ANALYSE – Le premier discours de Barack Obama que j'ai entendu était en 2004, à la convention démocrate de Boston, alors qu'il n'était qu'un simple législateur de l'État de l'Illinois et candidat au Sénat à l'élection de l'automne.

Une analyse de Michel C. Auger, animateur de Midi info

Obama avait réussi un exploit rare pour un orateur qui doit parler dans un stade ou un aréna bondé : il avait réussi à obtenir un silence total. Devant une foule de plusieurs milliers de personnes, il faut un charisme très spécial pour qu’un orateur impose ainsi le silence.
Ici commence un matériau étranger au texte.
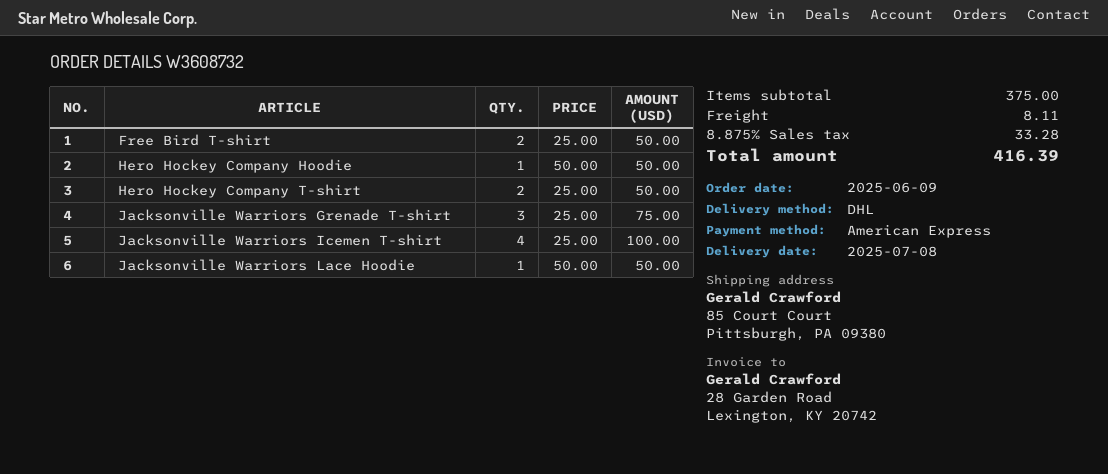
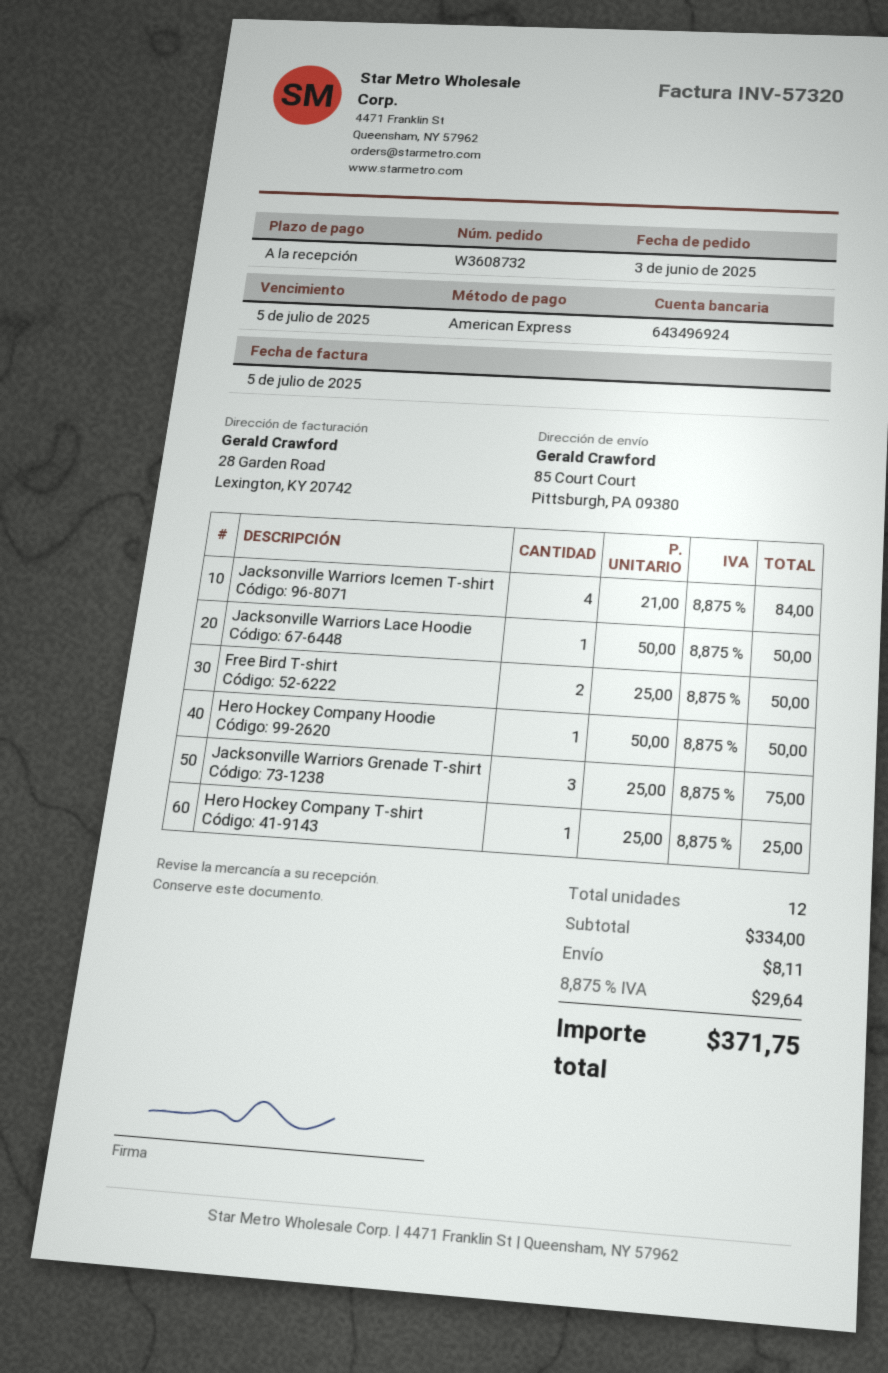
order date: 2025-06-09 -> 2025-06-03
Hero Hockey Company T-shirt: 2 x 25.00 = 50.00 -> 1 x 25.00 = 25.00
Jacksonville Warriors Icemen T-shirt: 4 x 25.00 = 100.00 -> 4 x 21.00 = 84.00
subtotal: 375.00 -> 334.00
tax: 8.875% = 33.28 -> 8.875% = 29.64
total: 416.39 -> 371.75

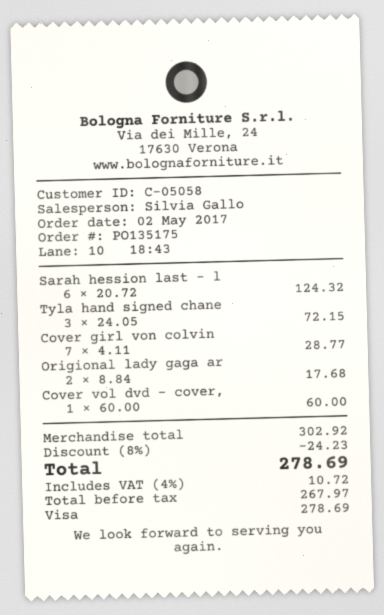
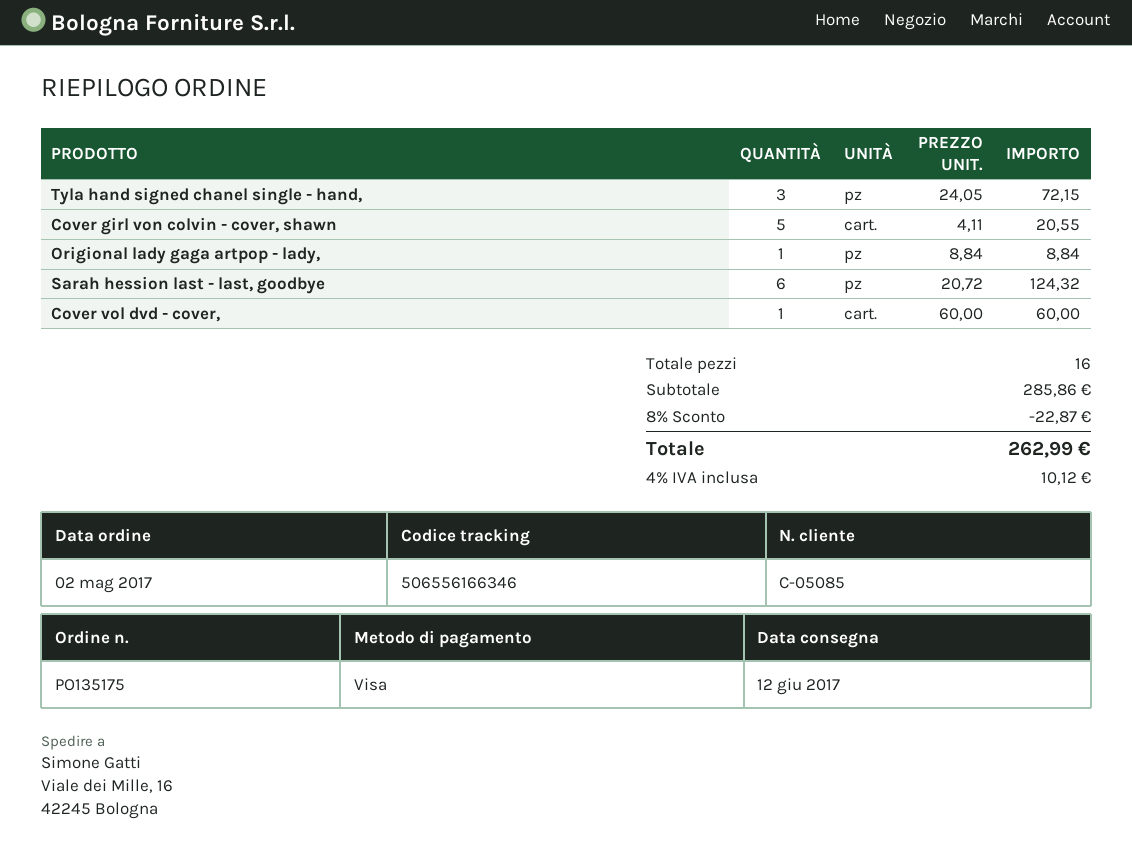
customer number: C-05058 -> C-05085
Cover girl von colvin: 7 x 4.11 = 28.77 -> 5 x 4.11 = 20.55
Origional lady gaga ar: 2 x 8.84 = 17.68 -> 1 x 8.84 = 8.84
subtotal: 302.92 -> 285.86
discount: 8% = 24.23 -> 8% = 22.87
tax: 4% = 10.72 -> 4% = 10.12
total: 278.69 -> 262.99

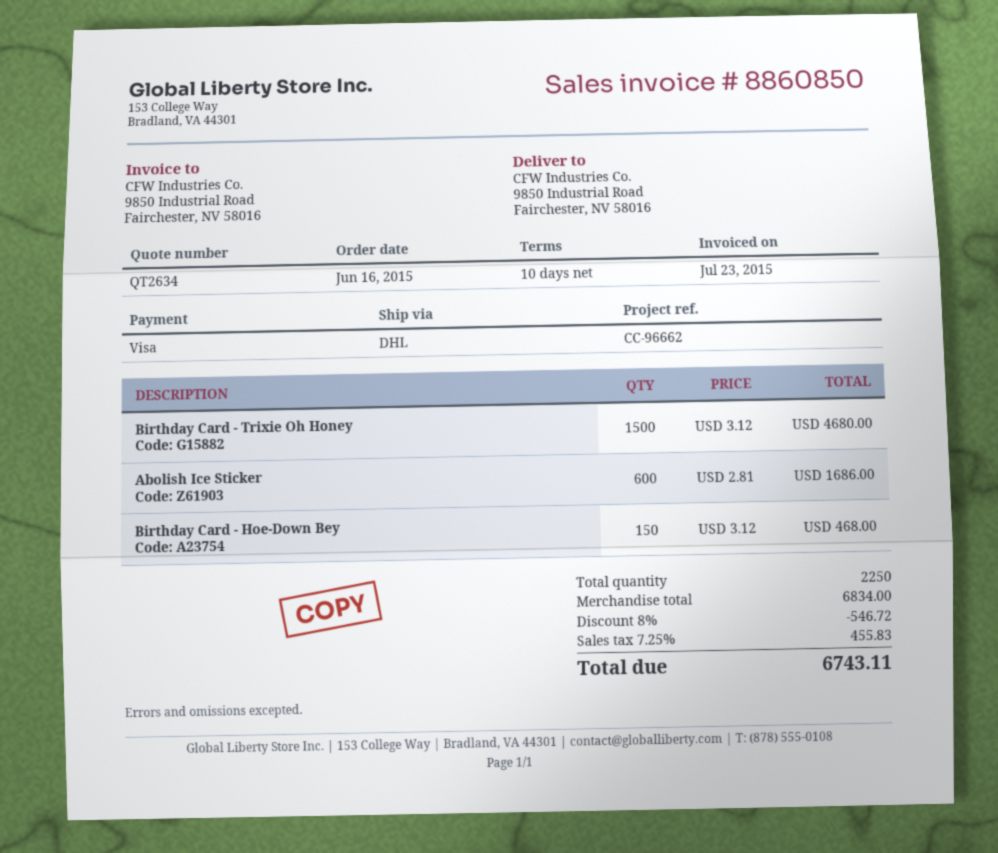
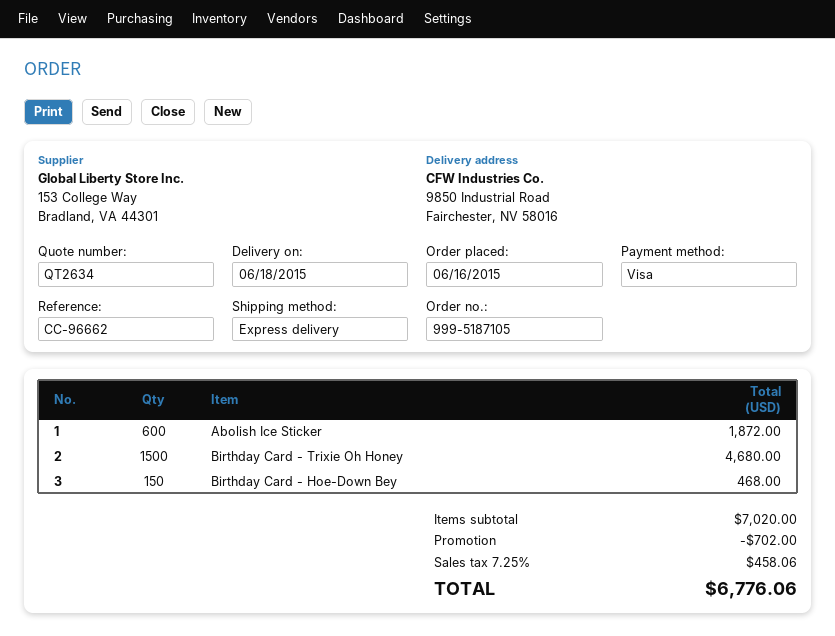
shipping method: DHL -> express
Abolish Ice Sticker: 600 for 1686.00 -> 600 for 1872.00
subtotal: 6834.00 -> 7020.00
discount: 546.72 -> 702.00
tax: 7.25% = 455.83 -> 7.25% = 458.06
total: 6743.11 -> 6776.06

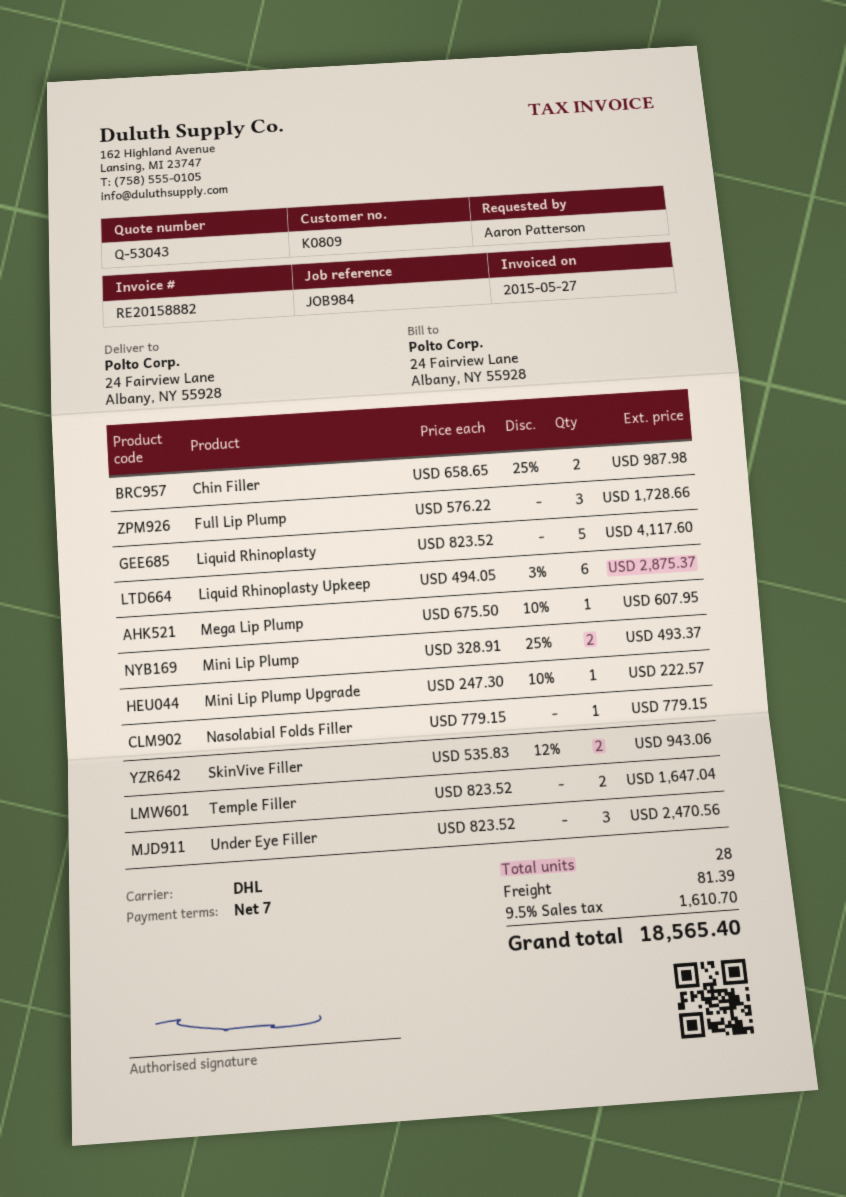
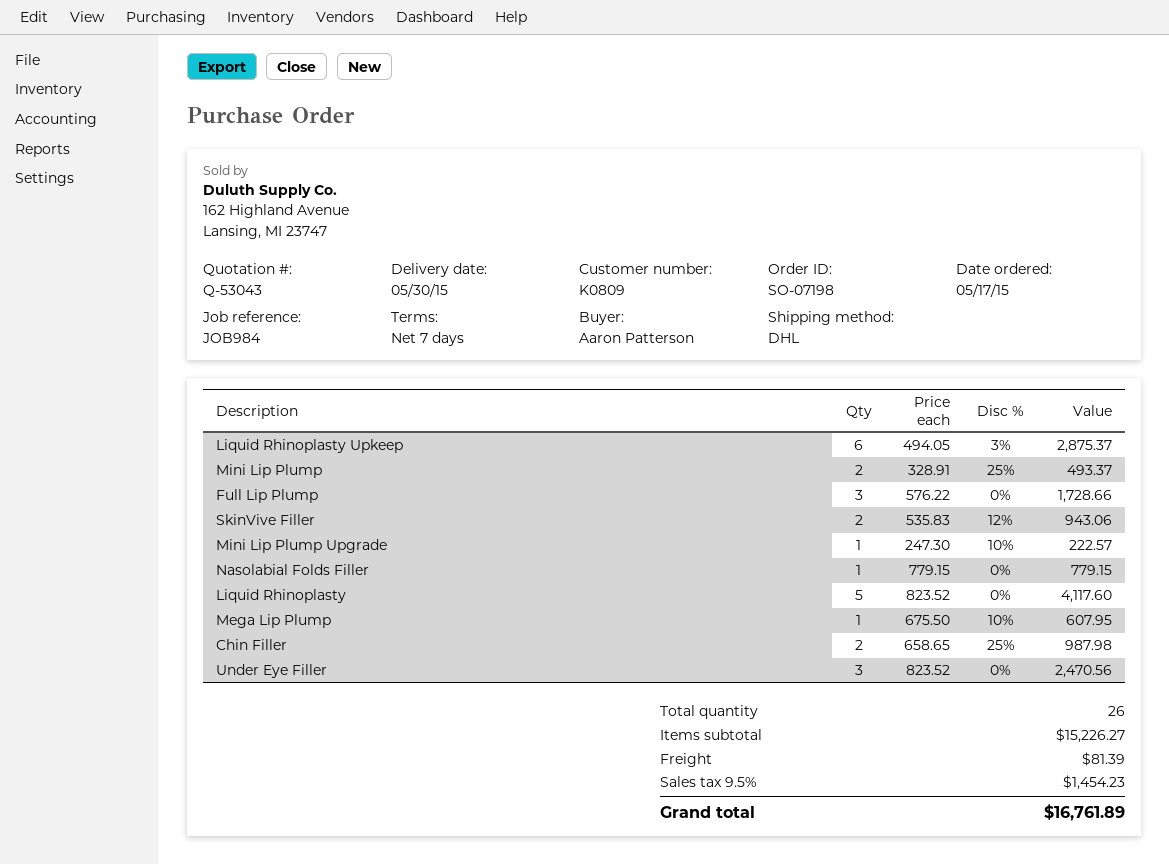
Temple Filler: 2 x 823.52 = 1647.04 -> none
total quantity: 28 -> 26
tax: 9.5% = 1610.70 -> 9.5% = 1454.23
total: 18565.40 -> 16761.89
Pendant ce congrès de quatre jours, le seul autre orateur qui avait réussi l’exploit était l’ancien président Bill Clinton. Même John Kerry, qui était le candidat démocrate cette année-là et qui devait devenir le deuxième secrétaire d’État d’Obama, n'avait pas obtenu de silence.

C’est le discours qui devait lancer la carrière nationale de Barack Obama, quand il a prédit que les États-Unis n’étaient pas aussi divisés entre « États rouges et États bleus » qu’on pouvait le croire. L’histoire de sa présidence devait malheureusement prouver qu’il avait tort. Mais plus jamais personne ne devait remettre en question son éloquence.

Le charisme oratoire de Barack Obama ne s’est jamais démenti. Et, encore une fois, devant la Chambre de commerce de Montréal, il a réussi à obtenir le silence absolu et attentif d’une foule de plus de 6000 personnes dans une caverneuse salle du Palais des congrès.

Le silence de l’absent

Mais il y avait un autre silence dans le discours qu’il a livré à Montréal. Le silence qu’on pourrait appeler celui de l’éléphant dans la pièce. Parce que l’ombre de son successeur, Donald Trump, planait sans relâche sur son discours.

Comme le veut la tradition américaine bien établie, un président sortant ne critique pas son successeur. Les États-Unis ne sont pas un pays qui endure les belles-mères politiques.

Reste que M. Obama a passé l’essentiel de son discours à parler de son successeur, mais sans jamais que le nom de M. Trump ne soit prononcé. Il a plutôt parlé de valeurs.

Les valeurs de pays comme les États-Unis, le Canada et bien d’autres qui ont créé, après la Seconde Guerre mondiale, un système international fondé sur la primauté du droit et le respect des droits de la personne pour tous.

De même, il a défendu la liberté de la presse comme un élément essentiel de la démocratie. « On ne débat plus de nos opinons, on débat des faits avec un barrage incessant de tweets et de fausses informations ».

Dans un tel contexte, il ne faut pas s’étonner que les citoyens puissent en venir à avoir peur du changement et à se réfugier dans l’isolationnisme ou le nationalisme, en refusant toute responsabilité pour ce qui peut se passer à l’extérieur de ses frontières, a dit l’ex-président.

Mais, en même temps, M. Obama ne se désole pas trop du retrait américain de l’Accord de Paris sur le climat. « J’ai plutôt été encouragé par la réaction des États, des villes et des compagnies qui veulent continuer à s’attaquer aux changements climatiques en pensant aux générations futures ».

Un message optimiste

Bref, un message résolument optimiste qui contrastait fort avec celui du successeur dont le nom n’a jamais été prononcé.

Les solutions, ce sont d’abord d’investir dans l’éducation et de s’assurer que les profits de la mondialisation et des avancées technologiques profitent à tout le monde et pas seulement aux plus riches. Ce qui signifie modifier les lois de l’impôt pour les rendre plus équitables et moderniser le filet de sécurité sociale.

On aurait certainement le droit de reprocher à M. Obama de n’en avoir pas fait suffisamment sur ces questions quand il était président. Mais il reste que le contraste avec son successeur était saisissant.

L’ordre international fondé sur des valeurs communes va survivre. Tout comme l’Accord de Paris sur le climat « malgré l’absence temporaire des États-Unis » et l’abandon du leadership américain sur ces questions.

Des mots qui n’ont pas été accueillis par le silence, mais par des applaudissements nourris de la part d’un parterre constitué essentiellement de gens d’affaires. Il doit y avoir de l’espoir, parce qu’il n’y a pas si longtemps, une foule semblable se serait retirée dans un silence nerveux et un malaise palpable.